== Data records

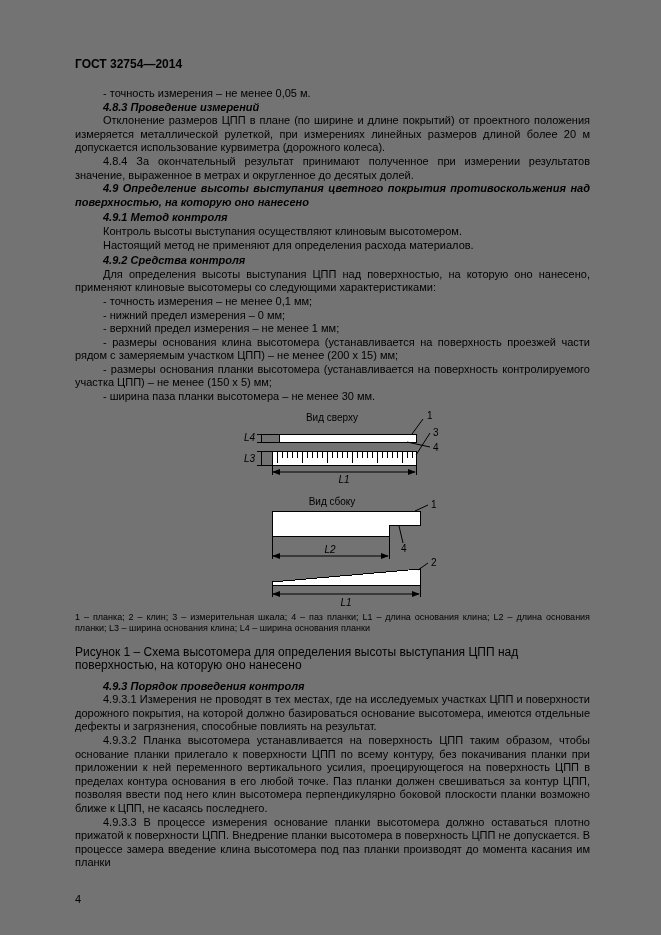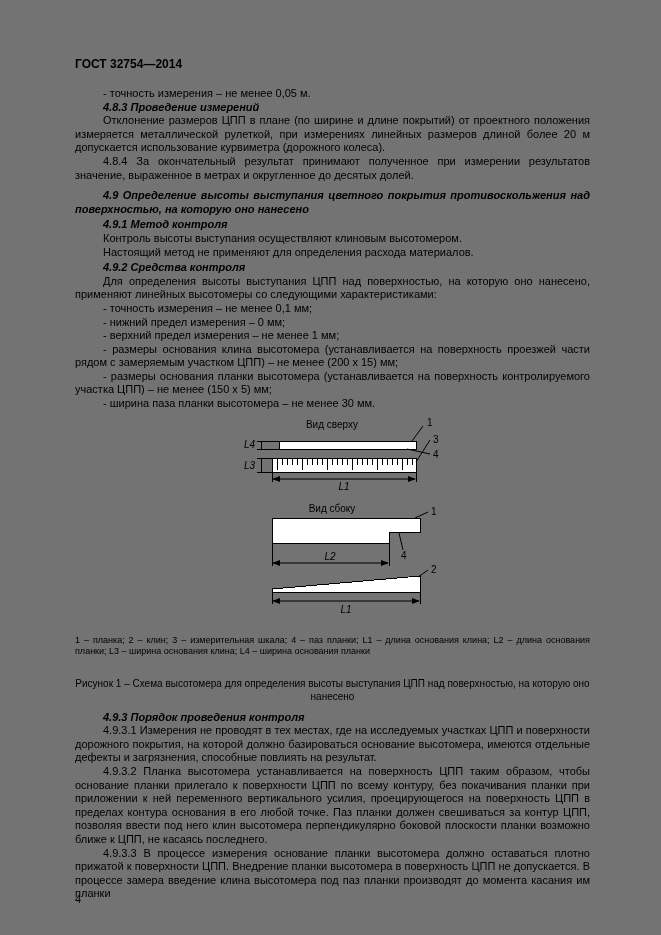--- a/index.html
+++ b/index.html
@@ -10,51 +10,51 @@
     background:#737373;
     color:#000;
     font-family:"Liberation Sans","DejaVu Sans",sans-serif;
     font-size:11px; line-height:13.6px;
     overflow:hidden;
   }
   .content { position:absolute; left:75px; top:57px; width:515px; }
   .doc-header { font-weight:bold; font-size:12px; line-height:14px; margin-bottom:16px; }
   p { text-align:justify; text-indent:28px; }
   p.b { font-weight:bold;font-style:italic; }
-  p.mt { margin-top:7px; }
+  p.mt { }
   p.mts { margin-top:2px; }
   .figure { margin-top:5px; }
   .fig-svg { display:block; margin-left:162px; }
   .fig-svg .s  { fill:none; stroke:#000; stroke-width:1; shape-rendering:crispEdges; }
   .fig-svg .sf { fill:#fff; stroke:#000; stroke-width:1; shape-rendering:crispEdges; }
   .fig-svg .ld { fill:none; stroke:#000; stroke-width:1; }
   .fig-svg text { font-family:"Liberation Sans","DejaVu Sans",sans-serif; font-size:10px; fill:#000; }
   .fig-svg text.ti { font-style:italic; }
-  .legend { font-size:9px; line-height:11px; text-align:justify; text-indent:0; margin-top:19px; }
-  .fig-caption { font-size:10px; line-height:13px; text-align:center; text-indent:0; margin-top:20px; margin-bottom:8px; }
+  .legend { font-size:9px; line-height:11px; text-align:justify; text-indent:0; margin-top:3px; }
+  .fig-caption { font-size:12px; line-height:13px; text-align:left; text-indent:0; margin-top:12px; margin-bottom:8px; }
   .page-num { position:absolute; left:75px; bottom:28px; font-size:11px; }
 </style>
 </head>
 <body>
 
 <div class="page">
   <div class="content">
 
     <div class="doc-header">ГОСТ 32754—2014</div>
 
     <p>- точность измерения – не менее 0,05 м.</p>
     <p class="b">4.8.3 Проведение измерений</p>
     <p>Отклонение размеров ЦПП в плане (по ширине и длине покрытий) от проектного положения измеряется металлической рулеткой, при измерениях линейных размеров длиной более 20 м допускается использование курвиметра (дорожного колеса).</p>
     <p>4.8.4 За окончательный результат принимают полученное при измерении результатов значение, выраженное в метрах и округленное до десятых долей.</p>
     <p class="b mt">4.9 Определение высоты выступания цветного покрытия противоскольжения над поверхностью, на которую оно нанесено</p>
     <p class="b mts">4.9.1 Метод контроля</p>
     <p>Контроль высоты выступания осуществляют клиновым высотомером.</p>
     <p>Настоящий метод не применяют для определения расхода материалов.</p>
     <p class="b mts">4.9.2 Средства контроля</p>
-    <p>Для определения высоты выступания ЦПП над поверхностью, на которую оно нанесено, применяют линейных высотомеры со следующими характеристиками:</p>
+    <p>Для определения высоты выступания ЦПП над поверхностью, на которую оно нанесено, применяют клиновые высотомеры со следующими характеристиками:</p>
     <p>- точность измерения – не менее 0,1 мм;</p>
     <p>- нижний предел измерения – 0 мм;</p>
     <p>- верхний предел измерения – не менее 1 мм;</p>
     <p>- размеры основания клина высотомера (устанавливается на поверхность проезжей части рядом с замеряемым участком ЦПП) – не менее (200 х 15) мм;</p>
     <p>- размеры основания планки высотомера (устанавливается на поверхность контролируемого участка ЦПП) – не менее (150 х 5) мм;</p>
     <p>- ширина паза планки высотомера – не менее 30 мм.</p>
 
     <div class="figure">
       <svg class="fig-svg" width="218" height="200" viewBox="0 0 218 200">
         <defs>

====

#### [Directions for this task]
Which lines above contain the word "устанавливается"? Copy each one.

#### [Solution]
     <p>- размеры основания клина высотомера (устанавливается на поверхность проезжей части рядом с замеряемым участком ЦПП) – не менее (200 х 15) мм;</p>
     <p>- размеры основания планки высотомера (устанавливается на поверхность контролируемого участка ЦПП) – не менее (150 х 5) мм;</p>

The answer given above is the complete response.